→ **Listed entries**
-- Opening Marker --

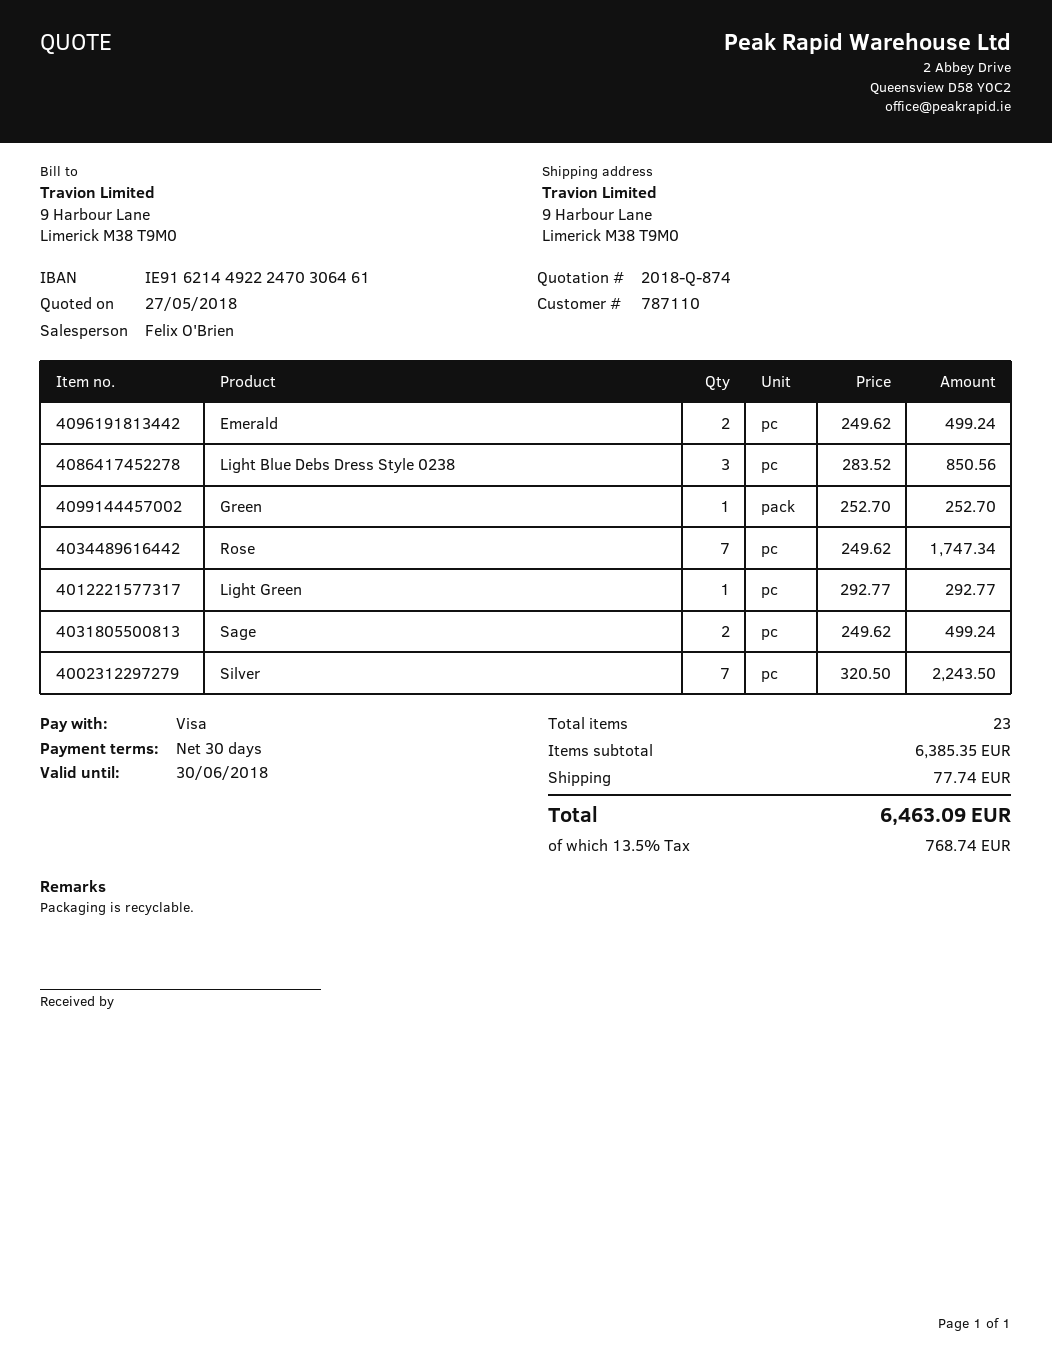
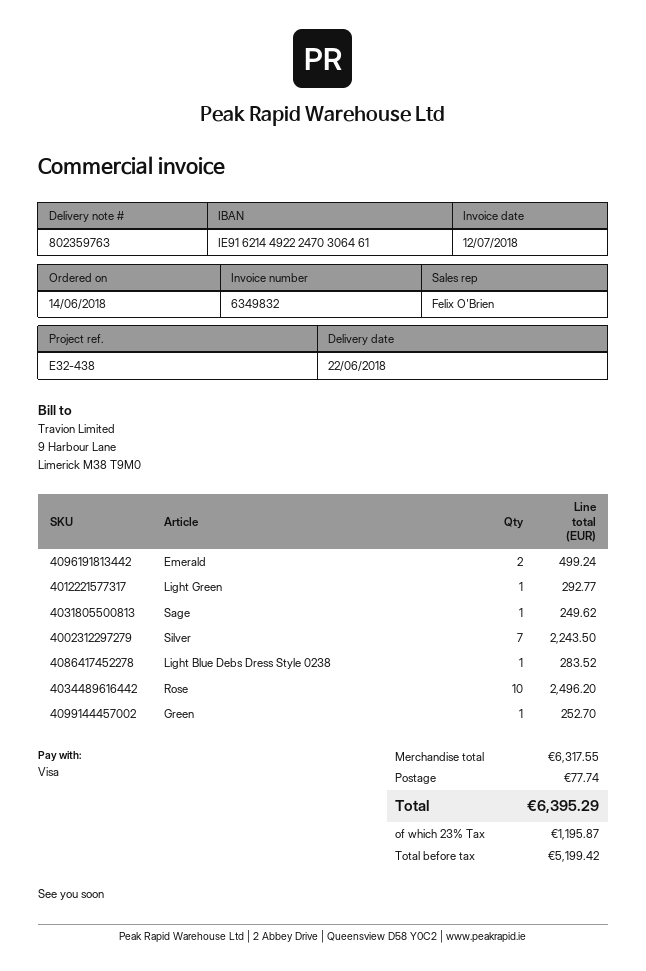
Light Blue Debs Dress Style 0238: 3 for 850.56 -> 1 for 283.52
Rose: 7 for 1747.34 -> 10 for 2496.20
Sage: 2 for 499.24 -> 1 for 249.62
subtotal: 6385.35 -> 6317.55
tax: 13.5% = 768.74 -> 23% = 1195.87
total: 6463.09 -> 6395.29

-- Closing Marker --

Pictures aside, retype the entries above exactly as they are.

Light Blue Debs Dress Style 0238: 3 for 850.56 -> 1 for 283.52
Rose: 7 for 1747.34 -> 10 for 2496.20
Sage: 2 for 499.24 -> 1 for 249.62
subtotal: 6385.35 -> 6317.55
tax: 13.5% = 768.74 -> 23% = 1195.87
total: 6463.09 -> 6395.29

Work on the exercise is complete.